◆ What this task involves: Return nothing but the lines from the one with "configure server settings" through the one with "margin-left: none ->" in the data below, word for word and without pictures.

◆ Available data:
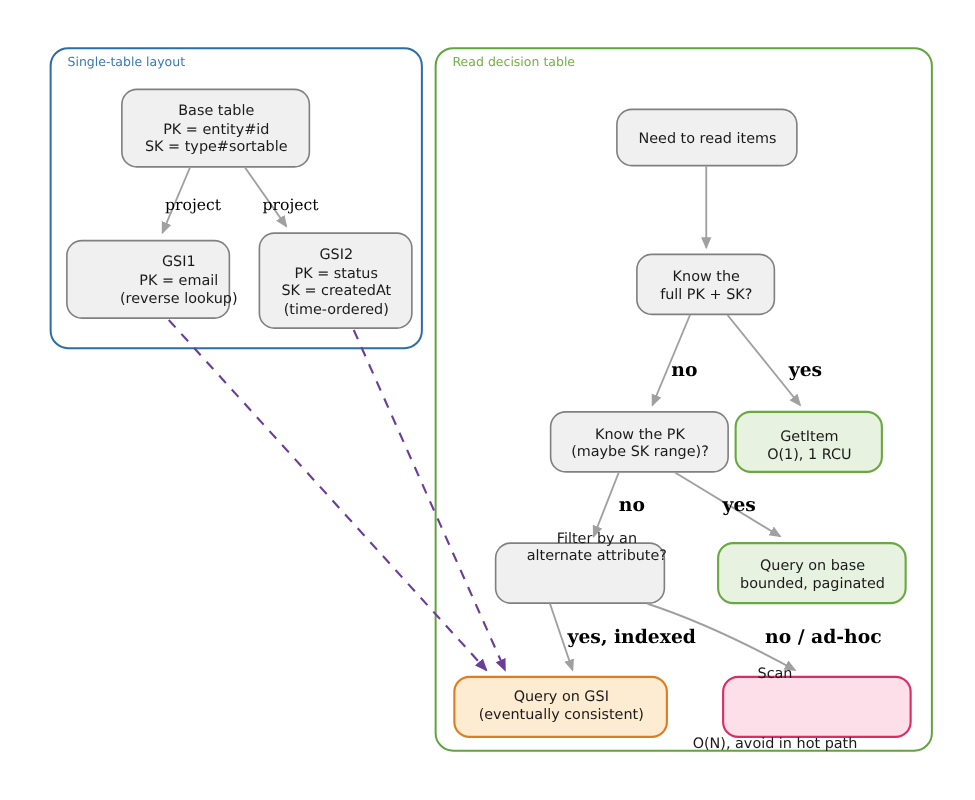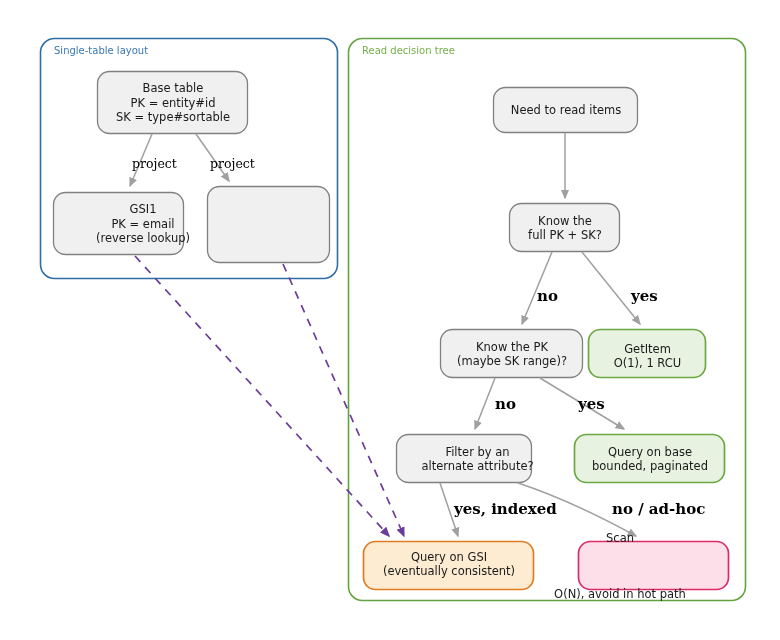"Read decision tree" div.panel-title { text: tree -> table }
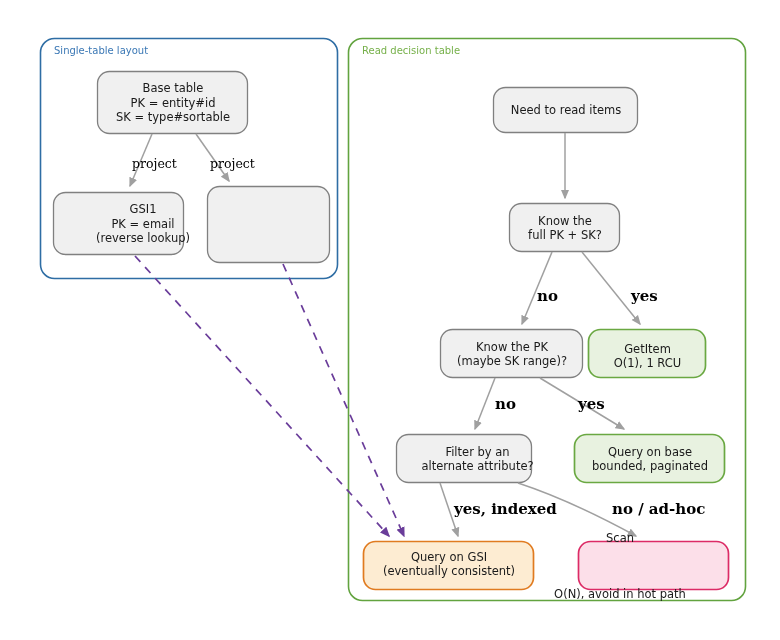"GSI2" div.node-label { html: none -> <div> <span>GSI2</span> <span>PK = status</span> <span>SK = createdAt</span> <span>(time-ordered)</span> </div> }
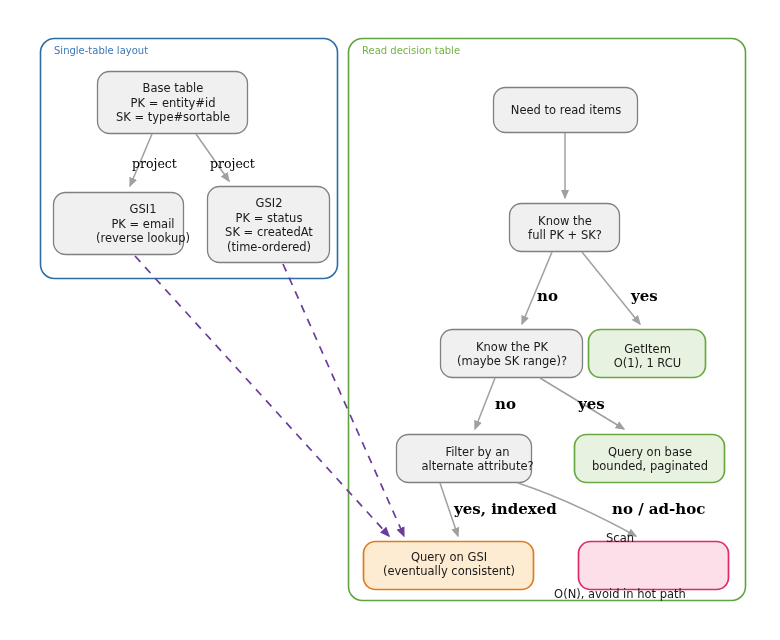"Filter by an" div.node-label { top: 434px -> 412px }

--

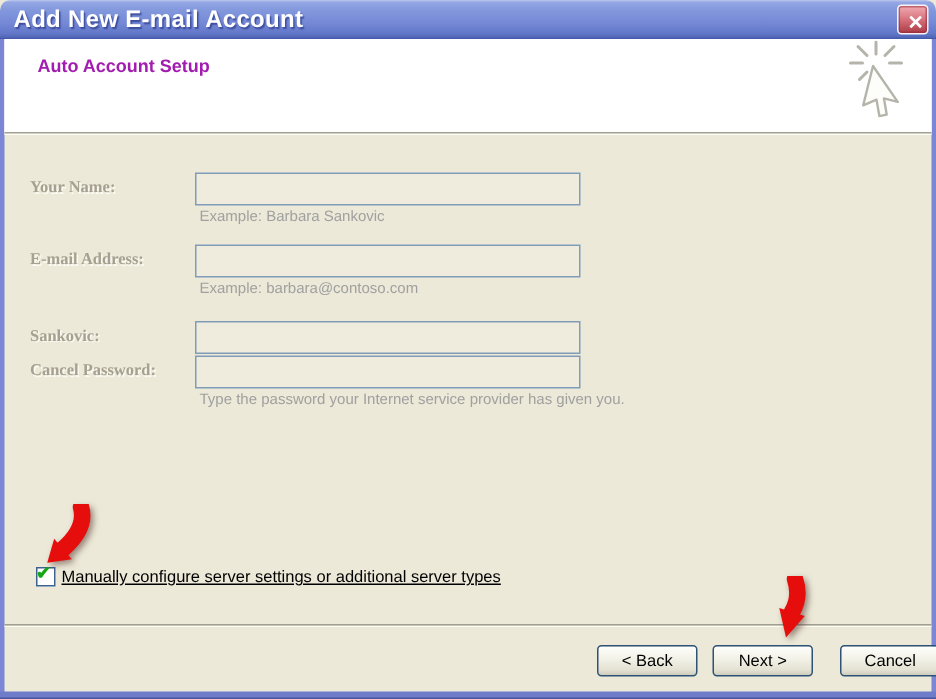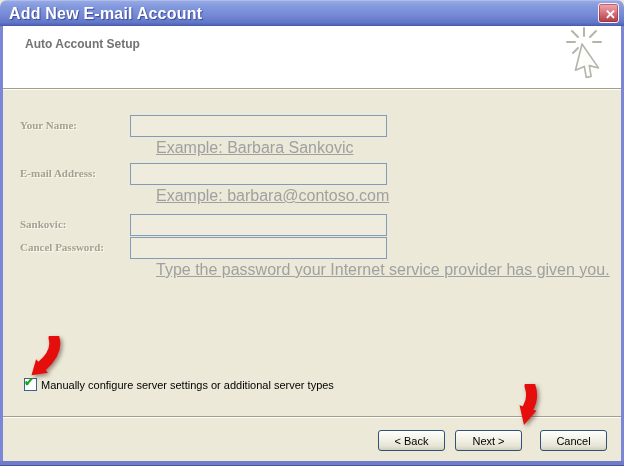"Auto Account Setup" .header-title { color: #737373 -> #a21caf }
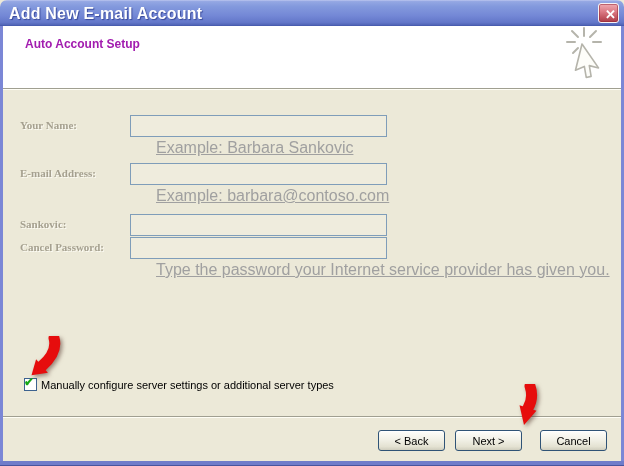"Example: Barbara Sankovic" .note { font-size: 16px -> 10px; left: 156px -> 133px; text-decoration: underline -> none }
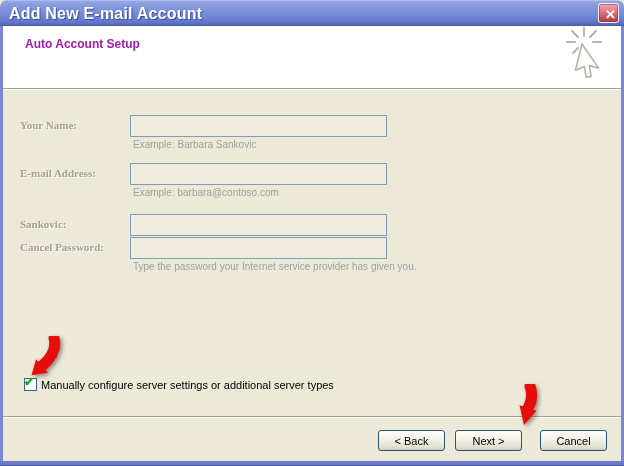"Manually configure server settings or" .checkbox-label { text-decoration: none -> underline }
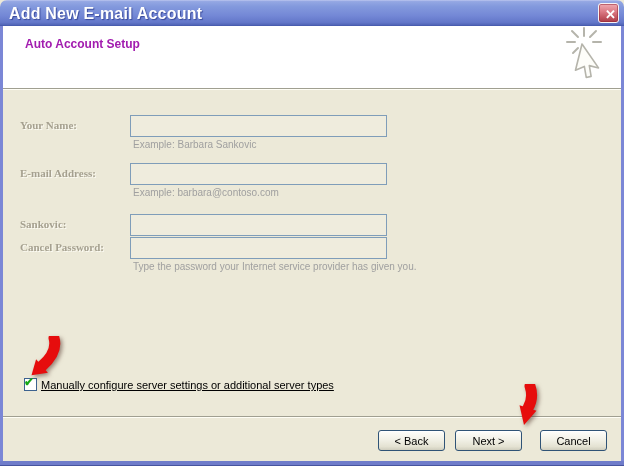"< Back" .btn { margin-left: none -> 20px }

--

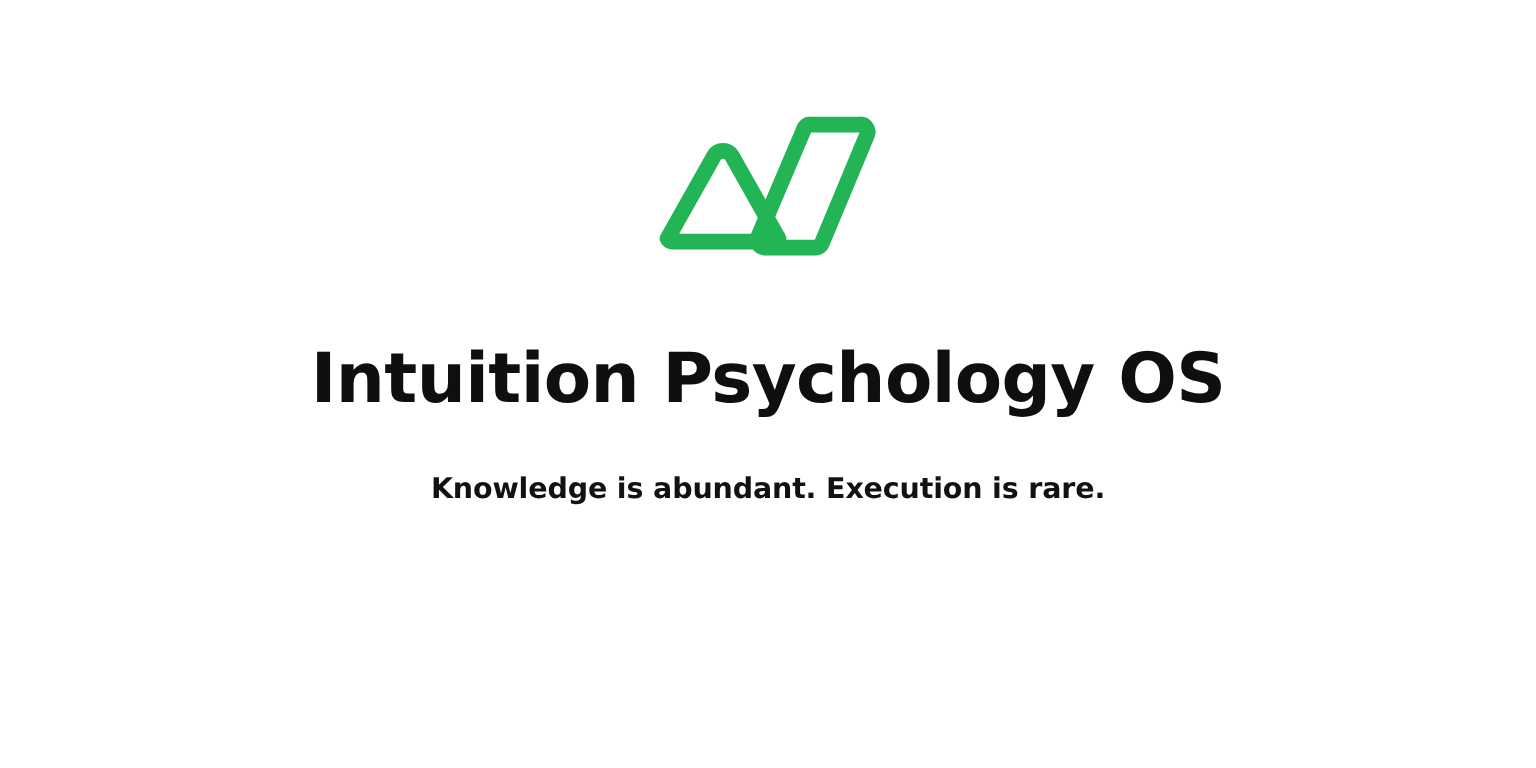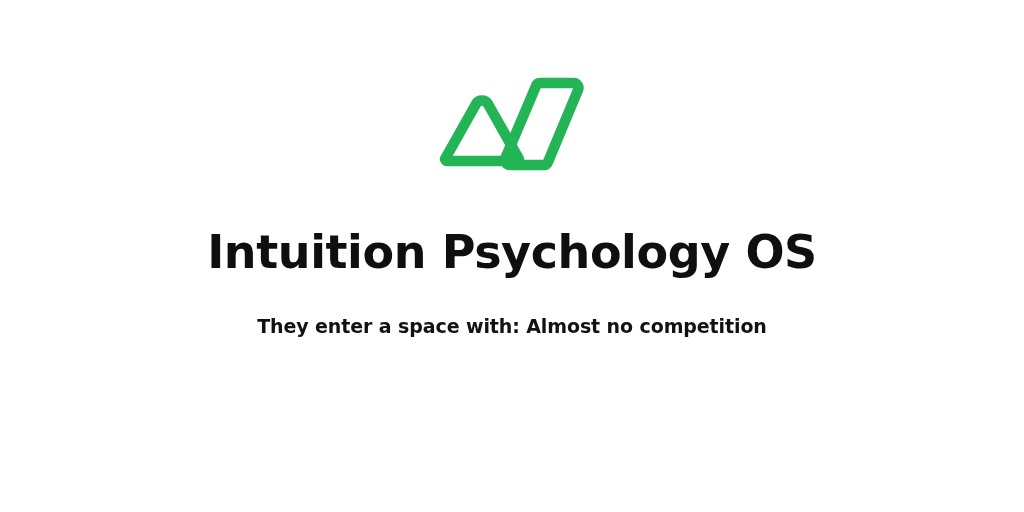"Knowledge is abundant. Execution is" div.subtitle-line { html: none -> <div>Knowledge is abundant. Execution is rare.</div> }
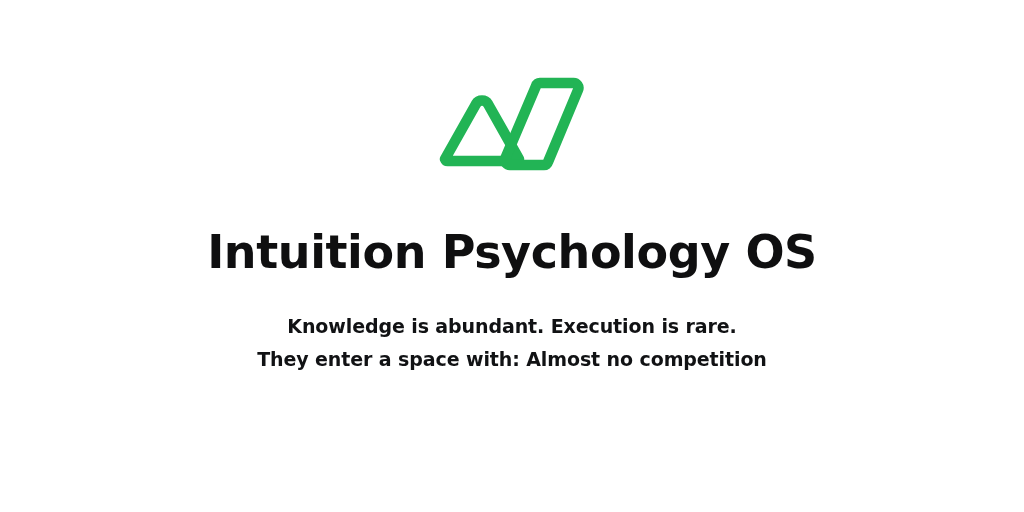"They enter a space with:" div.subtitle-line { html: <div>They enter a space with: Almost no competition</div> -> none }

◆ Task solution:
"Manually configure server settings or" .checkbox-label { text-decoration: none -> underline }
"< Back" .btn { margin-left: none -> 20px }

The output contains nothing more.